Non-PMID IDs in `PMID` field of `literature/matches` data

nicklamiller commented 2 weeks ago

Describe the bug There are rows that contain non-PMID IDs in the PMID field of the literature/matches data.

Observed behaviour Specifically, there are IDs with the following prefixes (and what I suspect they mean):

PMC - PMC IDs
PPR - pre-prints
IND - investigational new drug

In a single parquet file (used in the reprex below) from the literature/matches data ~1.5% of distinct PMIDs have a non-PMID ID.

Expected behaviour I believe the PMID field should only contain integer values corresponding to true PMIDs.

To Reproduce

from pyspark.sql import SparkSession, functions as F

!gsutil -u <project-name> cp \
    gs://open-targets-data-releases/24.03/output/etl/parquet/literature/matches/part-00003-ce7bd6be-7ab2-44aa-ae3f-53e0640fd1b9-c000.snappy.parquet \
    /tmp/

spark = SparkSession.builder.appName("test").getOrCreate()
sdf = spark.read.parquet("/tmp/part-00003-ce7bd6be-7ab2-44aa-ae3f-53e0640fd1b9-c000.snappy.parquet")
(
    sdf.select("PMID").distinct().withColumn(
        "has_non_pmid_id",
        F.when(F.col("PMID").rlike("[A-Za-z]"), 1).otherwise(0)
    )
    .select(
        100 * F.mean("has_non_pmid_id").alias("pct_non_pmid_ids"),
        F.count("has_non_pmid_id").alias("num_non_pmid_ids")
    ).show()
)
sdf.filter(F.col("PMID").rlike("[A-z]")).show()

Additional context I've used a single file in the above reprex; however, this issue persists across all data corresponding to literature/matches with ~2.6% of PMIDs containing a non PMID.

d0choa commented 2 weeks ago

I agree it's confusing.
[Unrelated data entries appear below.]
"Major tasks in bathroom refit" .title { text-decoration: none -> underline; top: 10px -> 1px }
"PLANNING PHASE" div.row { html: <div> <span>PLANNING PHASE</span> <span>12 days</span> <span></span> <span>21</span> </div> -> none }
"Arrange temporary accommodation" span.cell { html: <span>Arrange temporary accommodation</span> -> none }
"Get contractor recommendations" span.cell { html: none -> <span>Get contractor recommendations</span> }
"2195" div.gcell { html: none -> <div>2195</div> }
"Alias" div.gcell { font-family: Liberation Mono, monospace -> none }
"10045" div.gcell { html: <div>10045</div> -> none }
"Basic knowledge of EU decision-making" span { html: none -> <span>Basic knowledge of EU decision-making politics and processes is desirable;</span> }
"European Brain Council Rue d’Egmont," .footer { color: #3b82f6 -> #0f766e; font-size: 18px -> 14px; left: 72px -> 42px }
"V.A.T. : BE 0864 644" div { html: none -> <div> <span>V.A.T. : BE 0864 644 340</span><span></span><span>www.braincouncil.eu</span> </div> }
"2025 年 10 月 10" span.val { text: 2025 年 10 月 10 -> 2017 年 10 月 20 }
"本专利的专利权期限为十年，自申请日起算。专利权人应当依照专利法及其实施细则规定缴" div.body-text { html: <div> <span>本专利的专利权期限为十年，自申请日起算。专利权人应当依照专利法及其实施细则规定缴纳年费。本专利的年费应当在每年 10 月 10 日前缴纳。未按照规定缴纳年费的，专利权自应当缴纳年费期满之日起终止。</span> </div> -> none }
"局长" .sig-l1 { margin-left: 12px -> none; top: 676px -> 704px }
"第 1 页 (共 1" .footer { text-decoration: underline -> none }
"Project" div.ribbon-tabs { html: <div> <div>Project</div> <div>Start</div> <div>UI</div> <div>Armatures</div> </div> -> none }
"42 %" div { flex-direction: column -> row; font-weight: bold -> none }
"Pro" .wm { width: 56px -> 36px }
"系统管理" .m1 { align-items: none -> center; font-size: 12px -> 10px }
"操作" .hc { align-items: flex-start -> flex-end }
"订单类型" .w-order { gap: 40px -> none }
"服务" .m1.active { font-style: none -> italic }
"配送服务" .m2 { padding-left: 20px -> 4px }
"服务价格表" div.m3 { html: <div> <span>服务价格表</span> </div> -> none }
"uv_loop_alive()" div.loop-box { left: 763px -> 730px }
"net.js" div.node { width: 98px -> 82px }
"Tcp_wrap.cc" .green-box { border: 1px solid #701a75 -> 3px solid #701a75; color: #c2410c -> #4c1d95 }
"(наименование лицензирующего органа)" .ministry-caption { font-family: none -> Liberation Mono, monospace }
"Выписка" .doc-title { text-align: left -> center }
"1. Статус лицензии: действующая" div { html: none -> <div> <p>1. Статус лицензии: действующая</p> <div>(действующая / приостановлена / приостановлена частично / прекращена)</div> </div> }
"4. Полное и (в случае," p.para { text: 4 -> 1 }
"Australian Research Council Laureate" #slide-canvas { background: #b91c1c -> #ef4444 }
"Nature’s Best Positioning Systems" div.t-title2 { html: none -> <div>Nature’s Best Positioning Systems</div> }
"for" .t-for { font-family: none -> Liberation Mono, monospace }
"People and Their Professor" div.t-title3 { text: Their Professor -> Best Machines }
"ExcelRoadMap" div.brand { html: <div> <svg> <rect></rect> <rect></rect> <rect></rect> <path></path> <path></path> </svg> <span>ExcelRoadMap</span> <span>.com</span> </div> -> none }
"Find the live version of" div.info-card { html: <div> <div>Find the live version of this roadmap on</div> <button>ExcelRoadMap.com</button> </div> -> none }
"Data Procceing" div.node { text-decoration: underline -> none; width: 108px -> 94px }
The background is that EuropePMC uses all these identifiers internally and they don't necessarily make a separation depending on the corpus they come from. All IDs are treated the same

Some options that come to mind:

Rename the pmid field to something more generic like documentId.
Separate the ids into different fields
Create a more complex object with id and source

We need to think about this and also about the downstream consequences.

dhimmel commented 2 weeks ago

Rename the pmid field to something more generic like documentId.

That sounds prudent since documents can be things other than PubMed records. If backwards compatability is needed, could always keep true pubmed IDs in pmid and use documentId for the mixed source IDs.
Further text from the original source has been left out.